CSE 373, Winter 2019: Homework 5: Part 1

Overview

Due Friday February 22 at 11:59pm.

Submit by pushing your code to GitLab. If you intend to submit late, fill out this late submission form when you submit.

In this part of the assignment, will practice writing more JUnit tests, and you will implement data structures and sorting algorithms that you will be using in the second part.

You will use these files from your prior assignments:

  • src/main/java/datastructures/concrete/dictionaries/ArrayDictionary.java
  • src/main/java/datastructures/concrete/dictionaries/ChainedHashDictionary.java
  • src/main/java/datastructures/concrete/ChainedHashSet.java
  • src/main/java/datastructures/concrete/DoubleLinkedList.java

If you have chosen a new partner for this assignment, choose either of your submissions from prior assignments and verify that these are functioning properly.

You will be modifying the following files:

  • src/main/java/datastructures/concrete/ArrayHeap.java
  • src/main/java/misc/Sorter.java
  • src/test/java/datastructures/sorting/TestArrayHeapFunctionality.java
  • src/test/java/datastructures/sorting/TestArrayHeapAndSorterStress.java
  • src/test/java/datastructures/sorting/TestSorterFunctionality.java

Part 1a: Set up your project and fix your data structures

Task: Set up HW5 in your IDE and make sure all the tests for double linked list, hash dictionary, and hash set pass.

  1. Import your homework repo from GitLab.

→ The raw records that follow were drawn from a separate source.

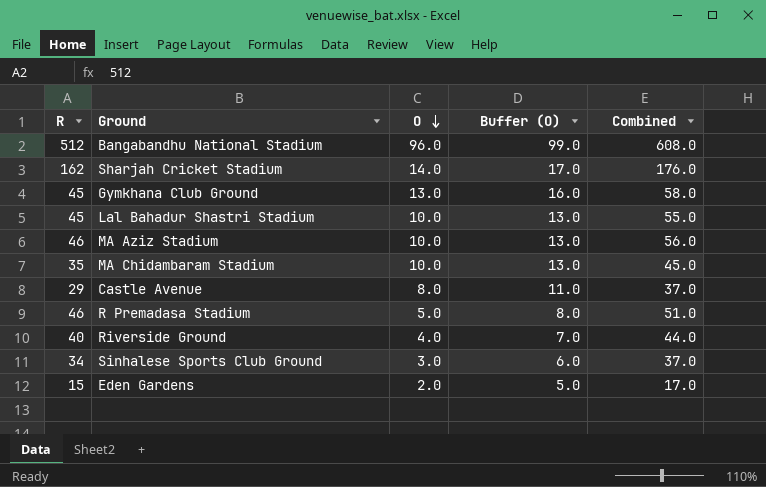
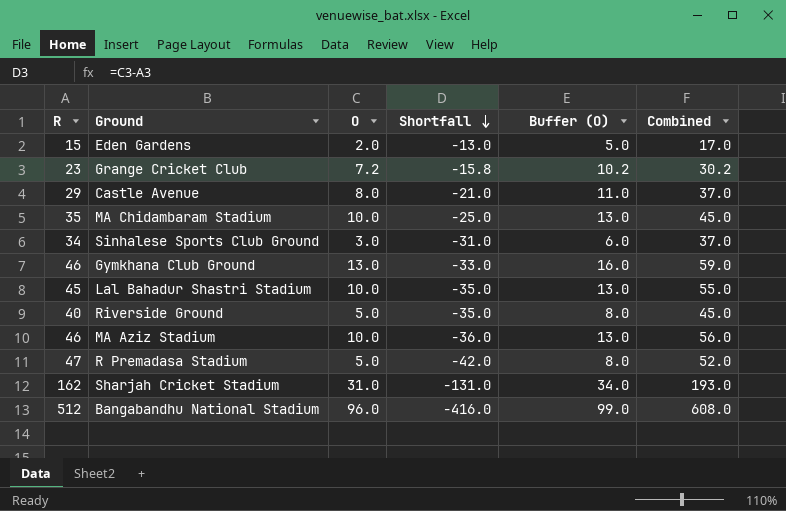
row order: O descending -> Shortfall descending
column Shortfall | formula: none -> [O] - [R]
row Grange Cricket Club: none -> 23 | 7.2 | -15.8 | 10.2 | 30.2
Gymkhana Club Ground | R: 45 -> 46
Gymkhana Club Ground | Combined: 58.0 -> 59.0
Riverside Ground | O: 4.0 -> 5.0
Riverside Ground | Buffer (O): 7.0 -> 8.0
Riverside Ground | Combined: 44.0 -> 45.0
R Premadasa Stadium | R: 46 -> 47
R Premadasa Stadium | Combined: 51.0 -> 52.0
Sharjah Cricket Stadium | O: 14.0 -> 31.0
Sharjah Cricket Stadium | Buffer (O): 17.0 -> 34.0
Sharjah Cricket Stadium | Combined: 176.0 -> 193.0

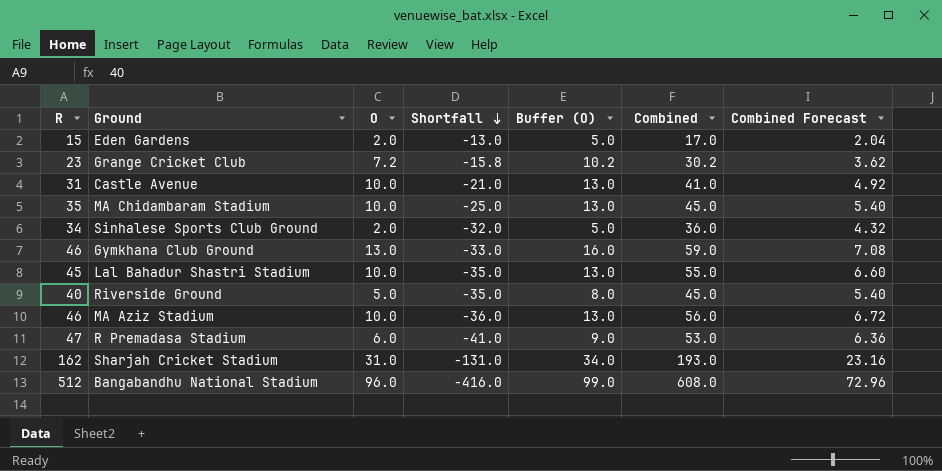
column Combined Forecast | formula: none -> [Combined] * 0.12
Castle Avenue | R: 29 -> 31
Castle Avenue | O: 8.0 -> 10.0
Castle Avenue | Buffer (O): 11.0 -> 13.0
Castle Avenue | Combined: 37.0 -> 41.0
Sinhalese Sports Club Ground | O: 3.0 -> 2.0
Sinhalese Sports Club Ground | Shortfall: -31.0 -> -32.0
Sinhalese Sports Club Ground | Buffer (O): 6.0 -> 5.0
Sinhalese Sports Club Ground | Combined: 37.0 -> 36.0
R Premadasa Stadium | O: 5.0 -> 6.0
R Premadasa Stadium | Shortfall: -42.0 -> -41.0
R Premadasa Stadium | Buffer (O): 8.0 -> 9.0
R Premadasa Stadium | Combined: 52.0 -> 53.0

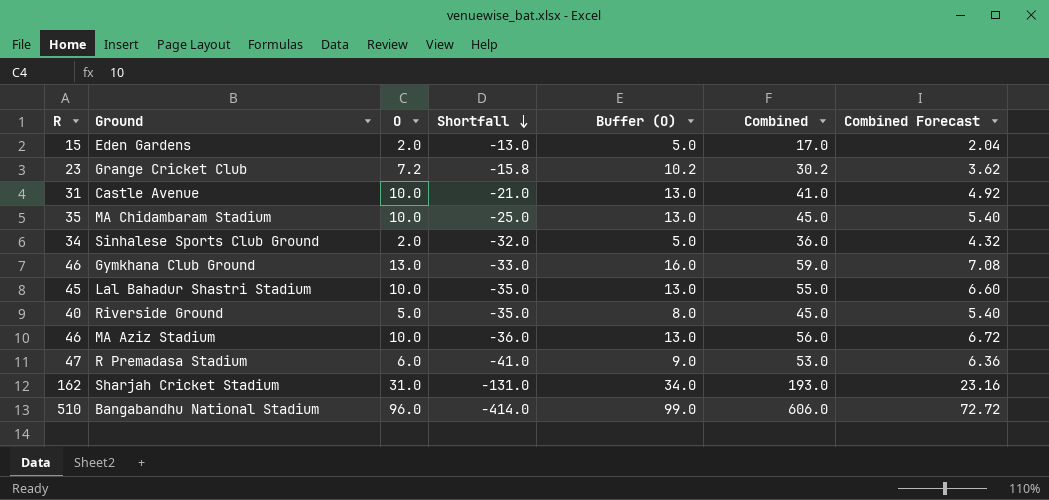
Bangabandhu National Stadium | R: 512 -> 510
Bangabandhu National Stadium | Shortfall: -416.0 -> -414.0
Bangabandhu National Stadium | Combined: 608.0 -> 606.0
Bangabandhu National Stadium | Combined Forecast: 72.96 -> 72.72

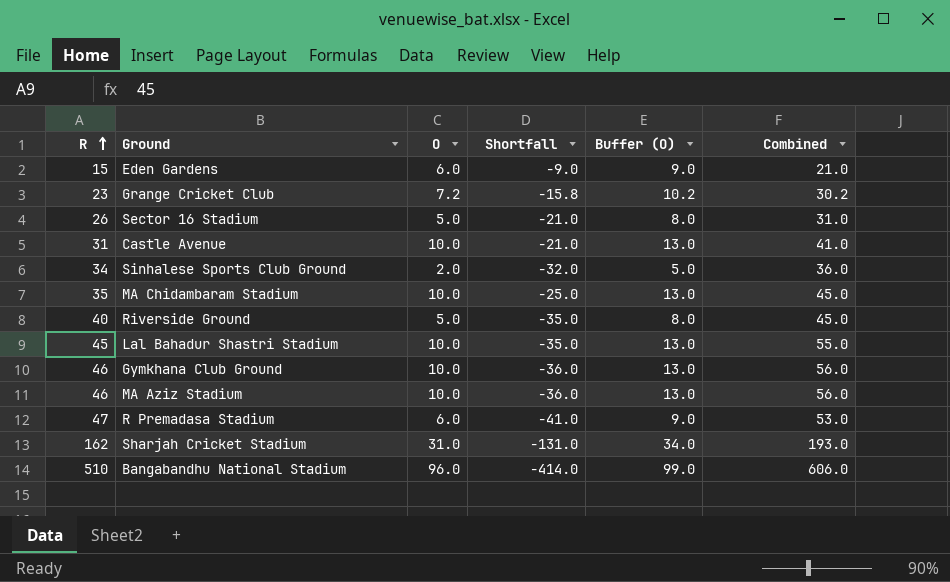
row order: Shortfall descending -> R ascending
column Combined Forecast | formula: [Combined] * 0.12 -> none
Eden Gardens | O: 2.0 -> 6.0
Eden Gardens | Shortfall: -13.0 -> -9.0
Eden Gardens | Buffer (O): 5.0 -> 9.0
Eden Gardens | Combined: 17.0 -> 21.0
row Sector 16 Stadium: none -> 26 | 5.0 | -21.0 | 8.0 | 31.0
Gymkhana Club Ground | O: 13.0 -> 10.0
Gymkhana Club Ground | Shortfall: -33.0 -> -36.0
Gymkhana Club Ground | Buffer (O): 16.0 -> 13.0
Gymkhana Club Ground | Combined: 59.0 -> 56.0

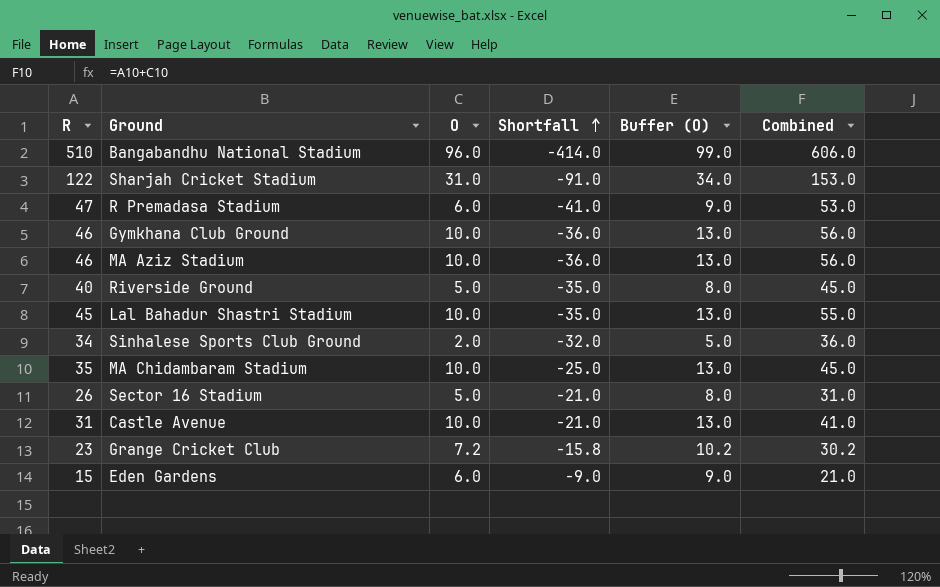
row order: R ascending -> Shortfall ascending
Sharjah Cricket Stadium | R: 162 -> 122
Sharjah Cricket Stadium | Shortfall: -131.0 -> -91.0
Sharjah Cricket Stadium | Combined: 193.0 -> 153.0

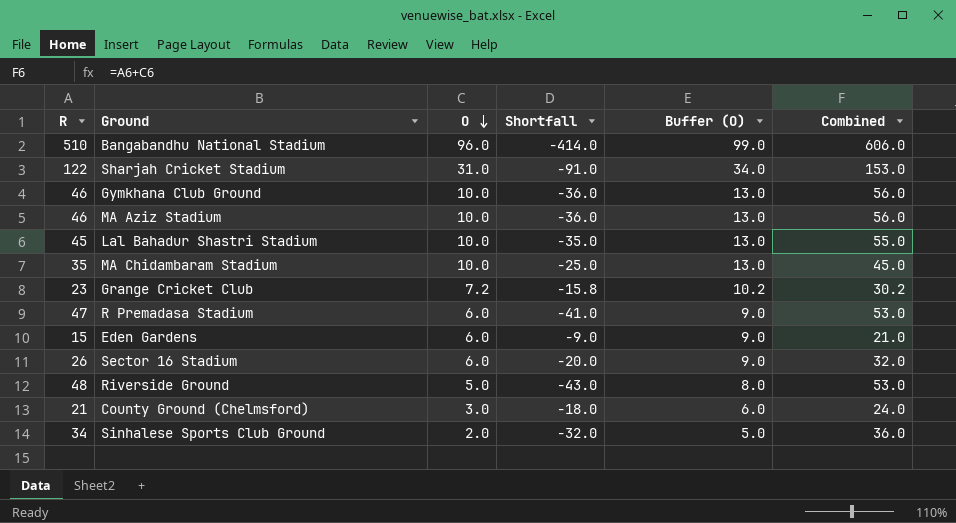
row order: Shortfall ascending -> O descending
row Castle Avenue: 31 | 10.0 | -21.0 | 13.0 | 41.0 -> none
Sector 16 Stadium | O: 5.0 -> 6.0
Sector 16 Stadium | Shortfall: -21.0 -> -20.0
Sector 16 Stadium | Buffer (O): 8.0 -> 9.0
Sector 16 Stadium | Combined: 31.0 -> 32.0
Riverside Ground | R: 40 -> 48
Riverside Ground | Shortfall: -35.0 -> -43.0
Riverside Ground | Combined: 45.0 -> 53.0
row County Ground (Chelmsford): none -> 21 | 3.0 | -18.0 | 6.0 | 24.0

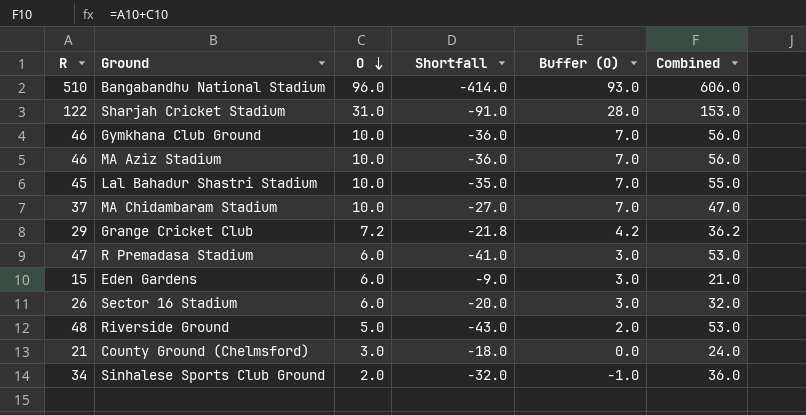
column Buffer (O) | formula: [O] + 3 -> [O] - 3
MA Chidambaram Stadium | R: 35 -> 37
MA Chidambaram Stadium | Shortfall: -25.0 -> -27.0
MA Chidambaram Stadium | Combined: 45.0 -> 47.0
Grange Cricket Club | R: 23 -> 29
Grange Cricket Club | Shortfall: -15.8 -> -21.8
Grange Cricket Club | Combined: 30.2 -> 36.2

See the instructions from HW0 if you need a reminder on how to do this.

  2. Copy your DoubleLinkedList.java, ArrayDictionary.java, ChainedHashDictionary.java, and ChainedHashSet.java files from HW4 to this new one.

  3. Copy any extra tests you wrote to TestDoubleLinkedList.java or TestChainedHashDictionary.java

  4. Finally, make sure everything works.

    Try running the following tests and make sure all the tests pass.

    1. TestDoubleLinkedList.java
    2. TestArrayDictionary.java
    3. TestChainedHashDictionary.java
    4. TestChainedHashSet.java

    Try running SanityCheck.java, and try running checkstyle. Checkstyle should still report the same 5 errors with SanityCheck.java as it did with HW2.

Part 1b: Implement tests for ArrayHeap and Sorter.topKSort(...)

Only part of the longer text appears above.